**Task brief**
The output should be every line below that includes the word "align".

----- Records shown -----

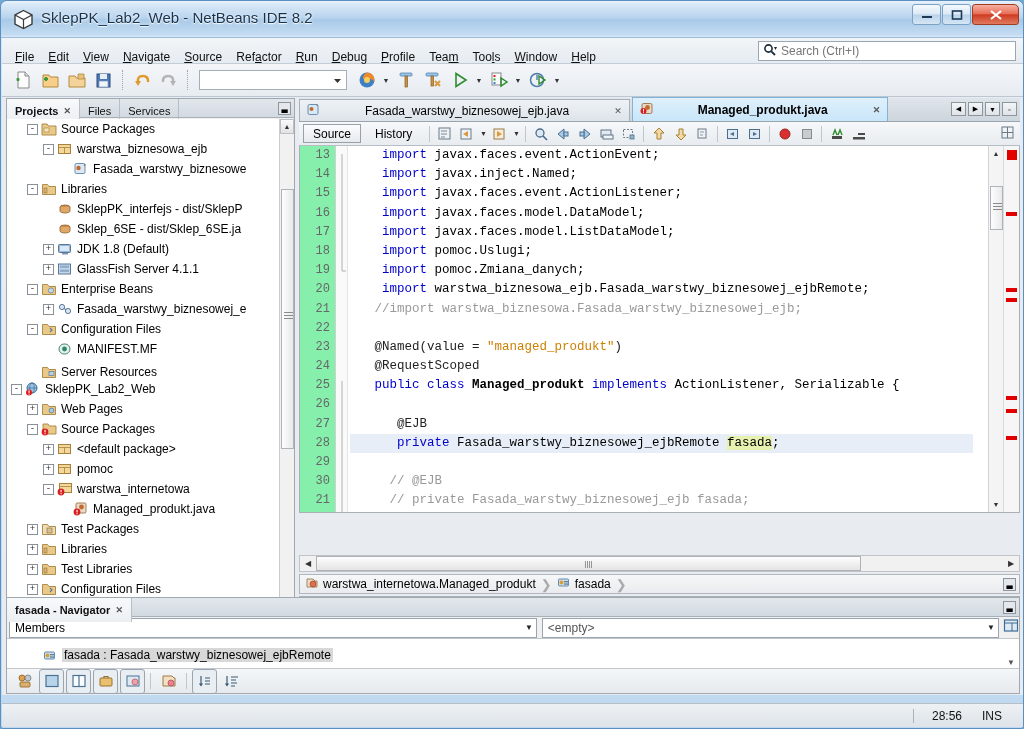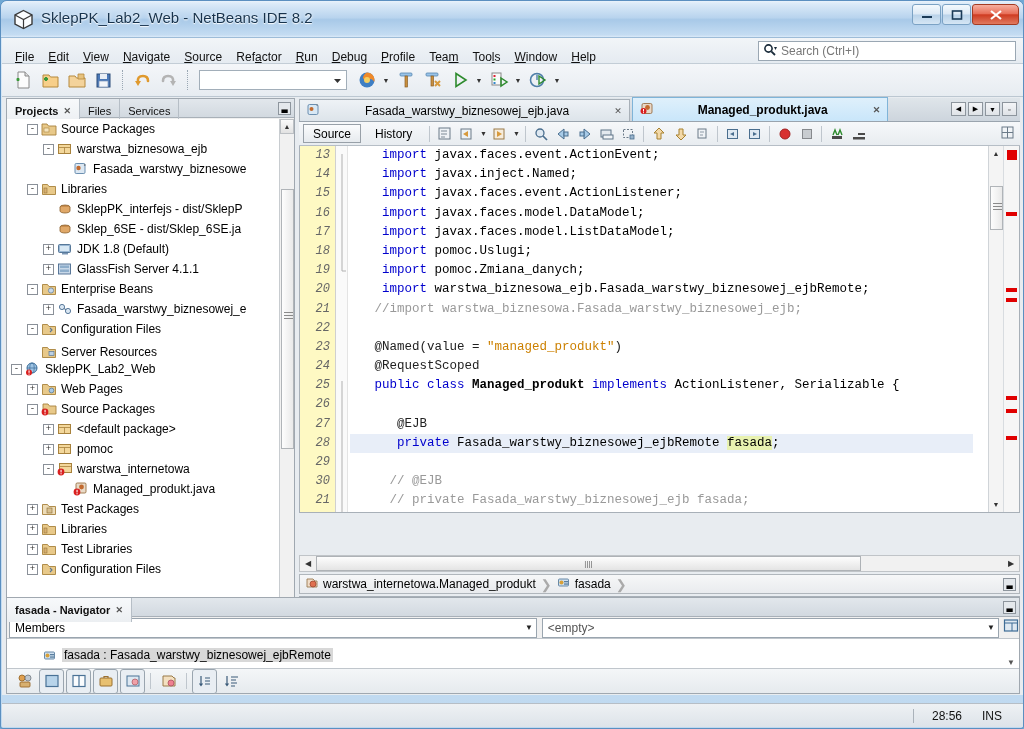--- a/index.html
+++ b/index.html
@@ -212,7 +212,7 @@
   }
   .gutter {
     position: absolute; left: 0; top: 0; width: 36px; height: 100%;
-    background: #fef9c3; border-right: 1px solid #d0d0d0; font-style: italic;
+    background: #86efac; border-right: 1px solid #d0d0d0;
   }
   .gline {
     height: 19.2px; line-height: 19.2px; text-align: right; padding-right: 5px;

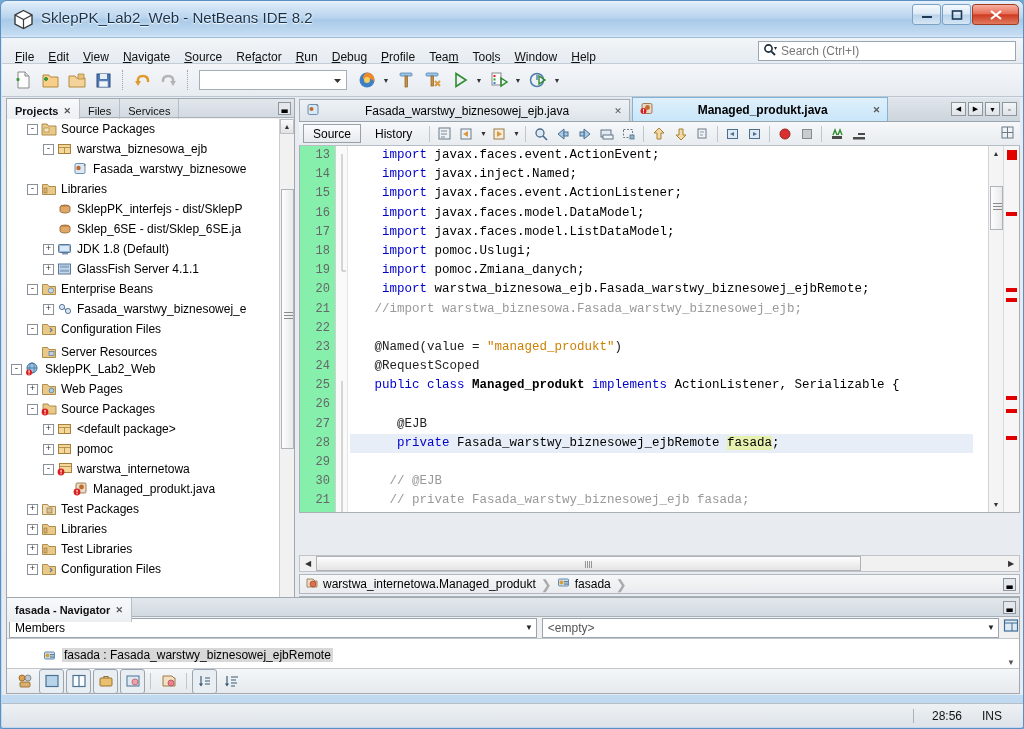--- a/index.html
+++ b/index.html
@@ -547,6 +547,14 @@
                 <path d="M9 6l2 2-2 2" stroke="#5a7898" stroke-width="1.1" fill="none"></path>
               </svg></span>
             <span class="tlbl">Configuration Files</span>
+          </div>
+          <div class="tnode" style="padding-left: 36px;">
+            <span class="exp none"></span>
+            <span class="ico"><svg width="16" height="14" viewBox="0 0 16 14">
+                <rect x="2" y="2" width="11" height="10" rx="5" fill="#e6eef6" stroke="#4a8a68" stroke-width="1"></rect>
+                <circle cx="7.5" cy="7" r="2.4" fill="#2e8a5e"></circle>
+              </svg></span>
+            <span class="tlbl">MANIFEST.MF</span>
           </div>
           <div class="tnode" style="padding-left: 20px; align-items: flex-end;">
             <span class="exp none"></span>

-----

**Exercise output**
     height: 19.2px; line-height: 19.2px; text-align: right; padding-right: 5px;
           <div class="tnode" style="padding-left: 20px; align-items: flex-end;">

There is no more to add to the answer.